Thursday, October 7, 2010

Lies, damned lies, and government statistics

Are the numbers what they seem?

Among culinary arts in Central Asia, the cooking of government statistics is one of the most entertaining. Here are a few favorite recipes:

The student-faculty ratio. The Ministry of Education and Science wants colleges to reduce the number of students taught by a typical instructor because it regards smaller classes as better. Recently, a Ministry official threatened to suspend KIMEP’s license, largely for a student-faculty ratio of allegedly 20 (that is, 20 students per professor). KIMEP estimates its ratio as below 2 for graduate students and as 15 or 16 for undergraduates. Probably the official was confused by a rule-of-thumb here that an undergraduate class with 20 students will earn enough tuition to pay for itself. In principle, classes with fewer than 20 registrants would lose money, so KIMEP would cancel them. That rule is honored in the breach. KIMEP often approves a small class that students need in order to graduate or that they express a strong interest in taking. The modus operandi here is the same as at most universities – large introductory classes subsidize small, advanced classes and classes (such as in foreign languages) that require a lot of attention to each student. (A large class makes money because the teacher’s pay is spread over more students, each of whom pays the same tuition for this class as for a small one.)

In his newspaper interview, the official’s tone of shocked outrage suggested that scheduling a college class of 20 students was a venal sin. In reality, scholars have debated the impact of class size on student performance for more than a half century. Twenty years ago, the consensus of economists, from statistical studies, was that class size did not affect learning systematically.
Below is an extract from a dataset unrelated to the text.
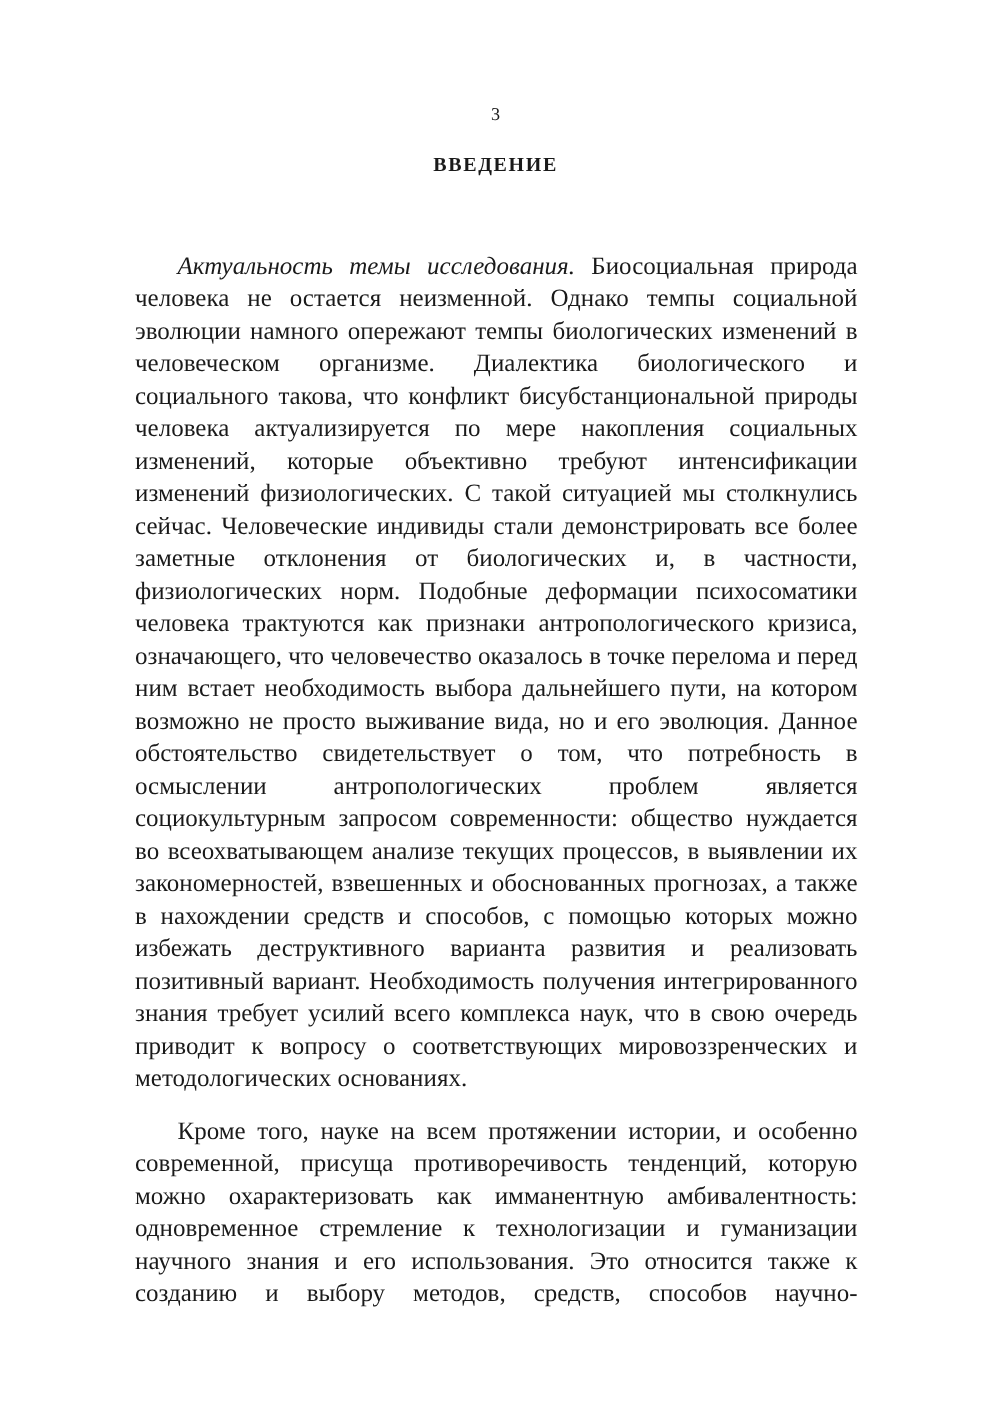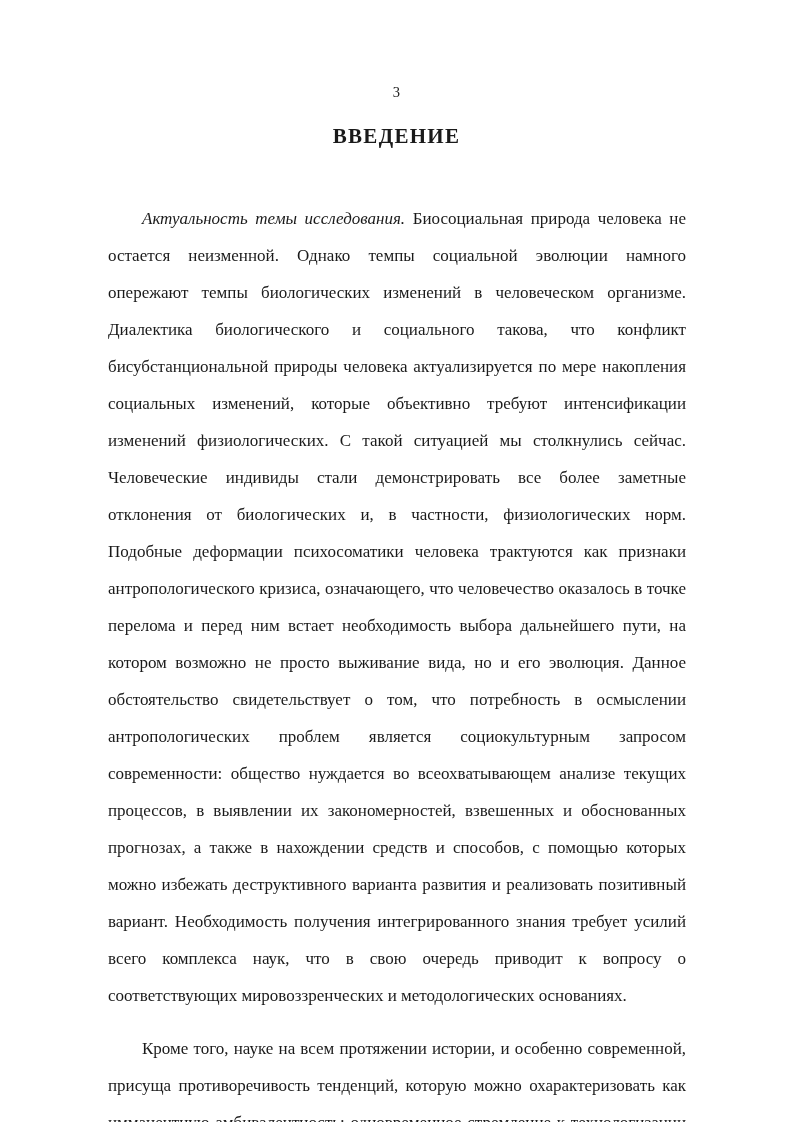"ВВЕДЕНИЕ" .doc-title { font-size: 21px -> 16px }
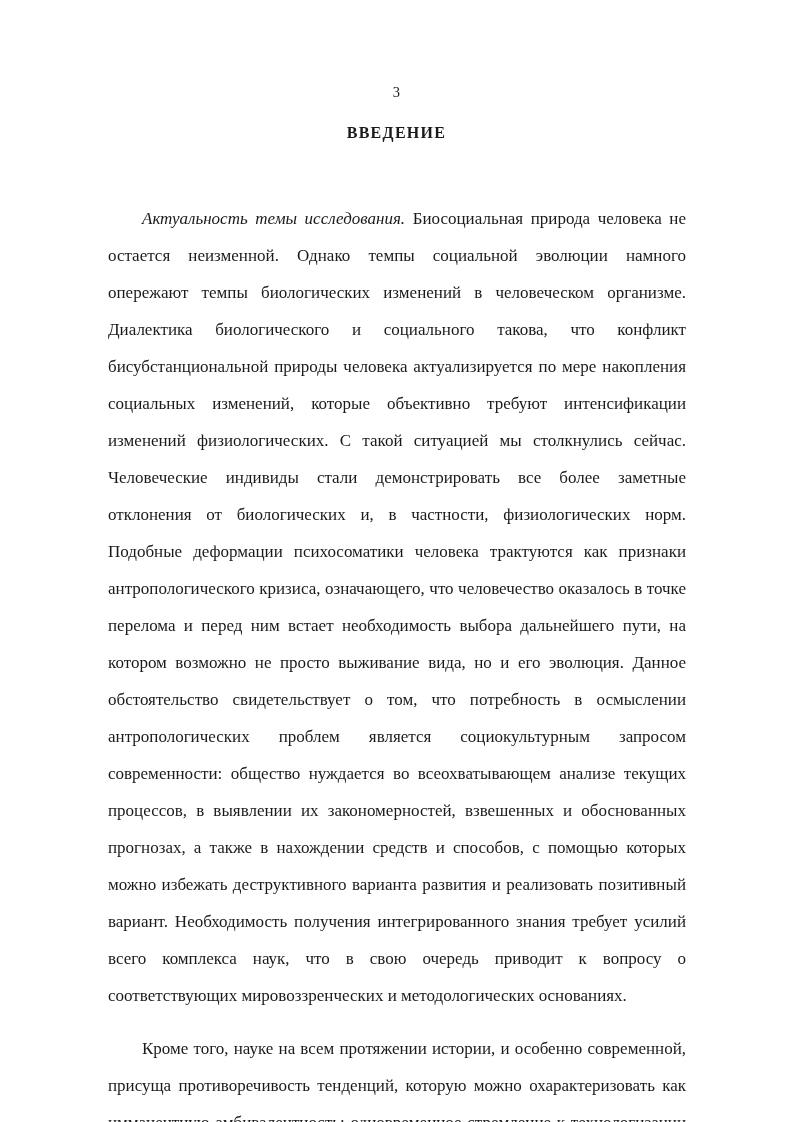"Актуальность темы исследования." p.para { font-size: 17px -> 20px; line-height: 37px -> 26px }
Since then, as often happens in empirical research, studies taking new approaches have qualified the original blunt conclusion. The impact of class size in colleges may differ from that in primary and secondary schools -– the settings for most studies -- since college class sizes vary a lot. Third-graders rarely sit in 300-student lecture halls. Standardized test scores -– the usual proxy for student achievement -- may not measure learning well, since instructors often teach the test and nothing else; perhaps we should use the graduate’s wages. Class size may matter more in poorer countries, where students cannot afford such aids as Cliff’s Notes to cope with monster classes.

Warm bodies, cold statistics

Despite such caveats, one cannot ignore the sheer weight of scores of estimates that have failed to find that class size matters much. Of 112 estimates surveyed by Hanushek in 1986, 89 found no statistically significant effect of class size on student achievement. Only nine were statistically significant and carried the negative sign -- that is, students learned less in larger classes. (In a general comment on Hanushek’s work, econometrician Alan Krueger asserts that drawing several estimates from the same flawed study may give it undue weight in the survey of all studies. This particular survey was of 33 publications.) The idea that large classes stunt learning may merit the Scots’ Verdict – “Not proven.” I am not a specialist, but my impression is that the one durable conclusion from econometric studies of student achievement is that students with richer and more educated parents do better.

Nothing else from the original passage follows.